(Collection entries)
--------------------------------------------------

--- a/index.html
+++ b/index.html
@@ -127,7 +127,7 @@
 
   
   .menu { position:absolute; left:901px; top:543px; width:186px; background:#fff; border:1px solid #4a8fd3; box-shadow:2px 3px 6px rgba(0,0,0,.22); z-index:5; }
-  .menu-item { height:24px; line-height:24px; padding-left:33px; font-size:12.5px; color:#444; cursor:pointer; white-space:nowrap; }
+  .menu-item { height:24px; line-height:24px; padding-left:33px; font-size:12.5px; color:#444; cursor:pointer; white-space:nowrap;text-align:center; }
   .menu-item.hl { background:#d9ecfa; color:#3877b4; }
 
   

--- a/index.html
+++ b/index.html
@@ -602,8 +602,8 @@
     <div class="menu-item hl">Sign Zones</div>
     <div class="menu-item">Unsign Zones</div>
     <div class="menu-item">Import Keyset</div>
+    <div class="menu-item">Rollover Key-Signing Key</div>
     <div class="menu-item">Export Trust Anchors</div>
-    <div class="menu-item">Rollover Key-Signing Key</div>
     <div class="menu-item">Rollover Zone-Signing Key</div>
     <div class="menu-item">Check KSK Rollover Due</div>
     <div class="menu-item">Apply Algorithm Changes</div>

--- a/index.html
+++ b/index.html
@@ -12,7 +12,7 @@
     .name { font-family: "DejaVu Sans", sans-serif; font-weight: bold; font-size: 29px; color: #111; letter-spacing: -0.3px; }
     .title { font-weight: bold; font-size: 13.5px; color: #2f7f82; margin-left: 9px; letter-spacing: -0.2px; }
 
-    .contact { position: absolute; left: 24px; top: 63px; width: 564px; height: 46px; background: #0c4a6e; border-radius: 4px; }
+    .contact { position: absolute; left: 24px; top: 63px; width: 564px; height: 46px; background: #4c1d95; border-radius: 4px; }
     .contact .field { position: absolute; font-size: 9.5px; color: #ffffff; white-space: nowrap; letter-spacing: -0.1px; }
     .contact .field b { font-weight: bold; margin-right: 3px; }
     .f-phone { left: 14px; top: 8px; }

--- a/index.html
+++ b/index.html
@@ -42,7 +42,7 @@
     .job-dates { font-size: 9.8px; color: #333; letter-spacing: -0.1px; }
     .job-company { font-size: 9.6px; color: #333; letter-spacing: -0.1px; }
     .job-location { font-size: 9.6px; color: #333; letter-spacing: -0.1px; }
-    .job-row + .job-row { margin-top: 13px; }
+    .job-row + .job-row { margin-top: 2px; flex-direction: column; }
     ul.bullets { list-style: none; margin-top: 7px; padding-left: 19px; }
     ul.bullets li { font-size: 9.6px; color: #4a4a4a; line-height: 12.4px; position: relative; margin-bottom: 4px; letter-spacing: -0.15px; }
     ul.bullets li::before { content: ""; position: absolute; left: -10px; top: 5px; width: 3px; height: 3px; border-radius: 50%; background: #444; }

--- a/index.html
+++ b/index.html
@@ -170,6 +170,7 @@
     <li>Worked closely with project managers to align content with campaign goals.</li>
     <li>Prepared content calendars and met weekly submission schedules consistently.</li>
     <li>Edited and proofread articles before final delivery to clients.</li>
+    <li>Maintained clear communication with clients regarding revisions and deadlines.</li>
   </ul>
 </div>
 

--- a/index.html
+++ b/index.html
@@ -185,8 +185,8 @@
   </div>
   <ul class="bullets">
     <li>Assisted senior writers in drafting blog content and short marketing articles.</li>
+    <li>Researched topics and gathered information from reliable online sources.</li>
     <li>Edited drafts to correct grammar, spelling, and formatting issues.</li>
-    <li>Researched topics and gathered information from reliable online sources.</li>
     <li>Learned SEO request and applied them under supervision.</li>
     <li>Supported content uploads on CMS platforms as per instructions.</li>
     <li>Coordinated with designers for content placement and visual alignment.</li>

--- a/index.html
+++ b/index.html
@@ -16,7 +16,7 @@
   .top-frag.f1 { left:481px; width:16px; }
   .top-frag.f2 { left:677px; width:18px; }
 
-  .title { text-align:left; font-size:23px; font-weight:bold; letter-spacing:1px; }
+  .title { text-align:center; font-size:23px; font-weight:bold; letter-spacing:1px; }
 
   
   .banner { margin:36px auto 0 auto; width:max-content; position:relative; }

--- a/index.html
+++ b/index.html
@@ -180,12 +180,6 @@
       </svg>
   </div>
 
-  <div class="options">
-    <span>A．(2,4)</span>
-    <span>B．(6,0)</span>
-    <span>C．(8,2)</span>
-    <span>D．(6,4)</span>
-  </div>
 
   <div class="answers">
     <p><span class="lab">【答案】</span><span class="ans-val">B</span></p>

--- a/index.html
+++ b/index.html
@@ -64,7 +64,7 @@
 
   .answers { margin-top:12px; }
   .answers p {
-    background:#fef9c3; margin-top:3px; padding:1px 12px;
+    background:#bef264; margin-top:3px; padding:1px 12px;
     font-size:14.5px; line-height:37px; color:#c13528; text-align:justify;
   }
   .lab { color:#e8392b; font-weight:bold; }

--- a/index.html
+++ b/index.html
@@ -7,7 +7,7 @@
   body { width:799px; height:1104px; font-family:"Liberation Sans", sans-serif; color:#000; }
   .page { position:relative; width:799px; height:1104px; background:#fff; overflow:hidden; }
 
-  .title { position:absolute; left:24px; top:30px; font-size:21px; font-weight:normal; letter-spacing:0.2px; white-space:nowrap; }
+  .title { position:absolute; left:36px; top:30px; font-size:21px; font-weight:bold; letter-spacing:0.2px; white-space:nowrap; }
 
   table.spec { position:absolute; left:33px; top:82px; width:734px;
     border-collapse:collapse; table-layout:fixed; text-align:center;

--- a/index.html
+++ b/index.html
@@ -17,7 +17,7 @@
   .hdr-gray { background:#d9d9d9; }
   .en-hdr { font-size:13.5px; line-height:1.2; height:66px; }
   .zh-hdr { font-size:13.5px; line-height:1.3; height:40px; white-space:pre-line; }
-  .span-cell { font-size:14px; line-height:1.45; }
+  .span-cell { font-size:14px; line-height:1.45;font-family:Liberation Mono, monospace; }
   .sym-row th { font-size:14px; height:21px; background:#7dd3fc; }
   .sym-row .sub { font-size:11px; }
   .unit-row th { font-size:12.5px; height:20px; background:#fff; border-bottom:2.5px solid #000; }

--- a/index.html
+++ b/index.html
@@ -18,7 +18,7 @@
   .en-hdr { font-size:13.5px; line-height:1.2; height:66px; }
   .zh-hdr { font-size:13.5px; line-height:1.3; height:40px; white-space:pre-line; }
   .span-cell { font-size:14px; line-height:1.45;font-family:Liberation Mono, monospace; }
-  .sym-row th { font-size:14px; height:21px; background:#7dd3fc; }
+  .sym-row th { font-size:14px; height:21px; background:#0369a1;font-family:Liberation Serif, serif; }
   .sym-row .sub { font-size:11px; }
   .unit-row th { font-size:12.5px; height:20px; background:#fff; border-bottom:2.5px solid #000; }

--------------------------------------------------

WORK TO COMPLETE – Copy the records. Each line should match exactly.

PROBLEM SOLUTION –
--- a/index.html
+++ b/index.html
@@ -127,7 +127,7 @@
 
   
   .menu { position:absolute; left:901px; top:543px; width:186px; background:#fff; border:1px solid #4a8fd3; box-shadow:2px 3px 6px rgba(0,0,0,.22); z-index:5; }
-  .menu-item { height:24px; line-height:24px; padding-left:33px; font-size:12.5px; color:#444; cursor:pointer; white-space:nowrap; }
+  .menu-item { height:24px; line-height:24px; padding-left:33px; font-size:12.5px; color:#444; cursor:pointer; white-space:nowrap;text-align:center; }
   .menu-item.hl { background:#d9ecfa; color:#3877b4; }
 
   

--- a/index.html
+++ b/index.html
@@ -602,8 +602,8 @@
     <div class="menu-item hl">Sign Zones</div>
     <div class="menu-item">Unsign Zones</div>
     <div class="menu-item">Import Keyset</div>
+    <div class="menu-item">Rollover Key-Signing Key</div>
     <div class="menu-item">Export Trust Anchors</div>
-    <div class="menu-item">Rollover Key-Signing Key</div>
     <div class="menu-item">Rollover Zone-Signing Key</div>
     <div class="menu-item">Check KSK Rollover Due</div>
     <div class="menu-item">Apply Algorithm Changes</div>

--- a/index.html
+++ b/index.html
@@ -12,7 +12,7 @@
     .name { font-family: "DejaVu Sans", sans-serif; font-weight: bold; font-size: 29px; color: #111; letter-spacing: -0.3px; }
     .title { font-weight: bold; font-size: 13.5px; color: #2f7f82; margin-left: 9px; letter-spacing: -0.2px; }
 
-    .contact { position: absolute; left: 24px; top: 63px; width: 564px; height: 46px; background: #0c4a6e; border-radius: 4px; }
+    .contact { position: absolute; left: 24px; top: 63px; width: 564px; height: 46px; background: #4c1d95; border-radius: 4px; }
     .contact .field { position: absolute; font-size: 9.5px; color: #ffffff; white-space: nowrap; letter-spacing: -0.1px; }
     .contact .field b { font-weight: bold; margin-right: 3px; }
     .f-phone { left: 14px; top: 8px; }

--- a/index.html
+++ b/index.html
@@ -42,7 +42,7 @@
     .job-dates { font-size: 9.8px; color: #333; letter-spacing: -0.1px; }
     .job-company { font-size: 9.6px; color: #333; letter-spacing: -0.1px; }
     .job-location { font-size: 9.6px; color: #333; letter-spacing: -0.1px; }
-    .job-row + .job-row { margin-top: 13px; }
+    .job-row + .job-row { margin-top: 2px; flex-direction: column; }
     ul.bullets { list-style: none; margin-top: 7px; padding-left: 19px; }
     ul.bullets li { font-size: 9.6px; color: #4a4a4a; line-height: 12.4px; position: relative; margin-bottom: 4px; letter-spacing: -0.15px; }
     ul.bullets li::before { content: ""; position: absolute; left: -10px; top: 5px; width: 3px; height: 3px; border-radius: 50%; background: #444; }

--- a/index.html
+++ b/index.html
@@ -170,6 +170,7 @@
     <li>Worked closely with project managers to align content with campaign goals.</li>
     <li>Prepared content calendars and met weekly submission schedules consistently.</li>
     <li>Edited and proofread articles before final delivery to clients.</li>
+    <li>Maintained clear communication with clients regarding revisions and deadlines.</li>
   </ul>
 </div>
 

--- a/index.html
+++ b/index.html
@@ -185,8 +185,8 @@
   </div>
   <ul class="bullets">
     <li>Assisted senior writers in drafting blog content and short marketing articles.</li>
+    <li>Researched topics and gathered information from reliable online sources.</li>
     <li>Edited drafts to correct grammar, spelling, and formatting issues.</li>
-    <li>Researched topics and gathered information from reliable online sources.</li>
     <li>Learned SEO request and applied them under supervision.</li>
     <li>Supported content uploads on CMS platforms as per instructions.</li>
     <li>Coordinated with designers for content placement and visual alignment.</li>

--- a/index.html
+++ b/index.html
@@ -16,7 +16,7 @@
   .top-frag.f1 { left:481px; width:16px; }
   .top-frag.f2 { left:677px; width:18px; }
 
-  .title { text-align:left; font-size:23px; font-weight:bold; letter-spacing:1px; }
+  .title { text-align:center; font-size:23px; font-weight:bold; letter-spacing:1px; }
 
   
   .banner { margin:36px auto 0 auto; width:max-content; position:relative; }

--- a/index.html
+++ b/index.html
@@ -180,12 +180,6 @@
       </svg>
   </div>
 
-  <div class="options">
-    <span>A．(2,4)</span>
-    <span>B．(6,0)</span>
-    <span>C．(8,2)</span>
-    <span>D．(6,4)</span>
-  </div>
 
   <div class="answers">
     <p><span class="lab">【答案】</span><span class="ans-val">B</span></p>

--- a/index.html
+++ b/index.html
@@ -64,7 +64,7 @@
 
   .answers { margin-top:12px; }
   .answers p {
-    background:#fef9c3; margin-top:3px; padding:1px 12px;
+    background:#bef264; margin-top:3px; padding:1px 12px;
     font-size:14.5px; line-height:37px; color:#c13528; text-align:justify;
   }
   .lab { color:#e8392b; font-weight:bold; }

--- a/index.html
+++ b/index.html
@@ -7,7 +7,7 @@
   body { width:799px; height:1104px; font-family:"Liberation Sans", sans-serif; color:#000; }
   .page { position:relative; width:799px; height:1104px; background:#fff; overflow:hidden; }
 
-  .title { position:absolute; left:24px; top:30px; font-size:21px; font-weight:normal; letter-spacing:0.2px; white-space:nowrap; }
+  .title { position:absolute; left:36px; top:30px; font-size:21px; font-weight:bold; letter-spacing:0.2px; white-space:nowrap; }
 
   table.spec { position:absolute; left:33px; top:82px; width:734px;
     border-collapse:collapse; table-layout:fixed; text-align:center;

--- a/index.html
+++ b/index.html
@@ -17,7 +17,7 @@
   .hdr-gray { background:#d9d9d9; }
   .en-hdr { font-size:13.5px; line-height:1.2; height:66px; }
   .zh-hdr { font-size:13.5px; line-height:1.3; height:40px; white-space:pre-line; }
-  .span-cell { font-size:14px; line-height:1.45; }
+  .span-cell { font-size:14px; line-height:1.45;font-family:Liberation Mono, monospace; }
   .sym-row th { font-size:14px; height:21px; background:#7dd3fc; }
   .sym-row .sub { font-size:11px; }
   .unit-row th { font-size:12.5px; height:20px; background:#fff; border-bottom:2.5px solid #000; }

--- a/index.html
+++ b/index.html
@@ -18,7 +18,7 @@
   .en-hdr { font-size:13.5px; line-height:1.2; height:66px; }
   .zh-hdr { font-size:13.5px; line-height:1.3; height:40px; white-space:pre-line; }
   .span-cell { font-size:14px; line-height:1.45;font-family:Liberation Mono, monospace; }
-  .sym-row th { font-size:14px; height:21px; background:#7dd3fc; }
+  .sym-row th { font-size:14px; height:21px; background:#0369a1;font-family:Liberation Serif, serif; }
   .sym-row .sub { font-size:11px; }
   .unit-row th { font-size:12.5px; height:20px; background:#fff; border-bottom:2.5px solid #000; }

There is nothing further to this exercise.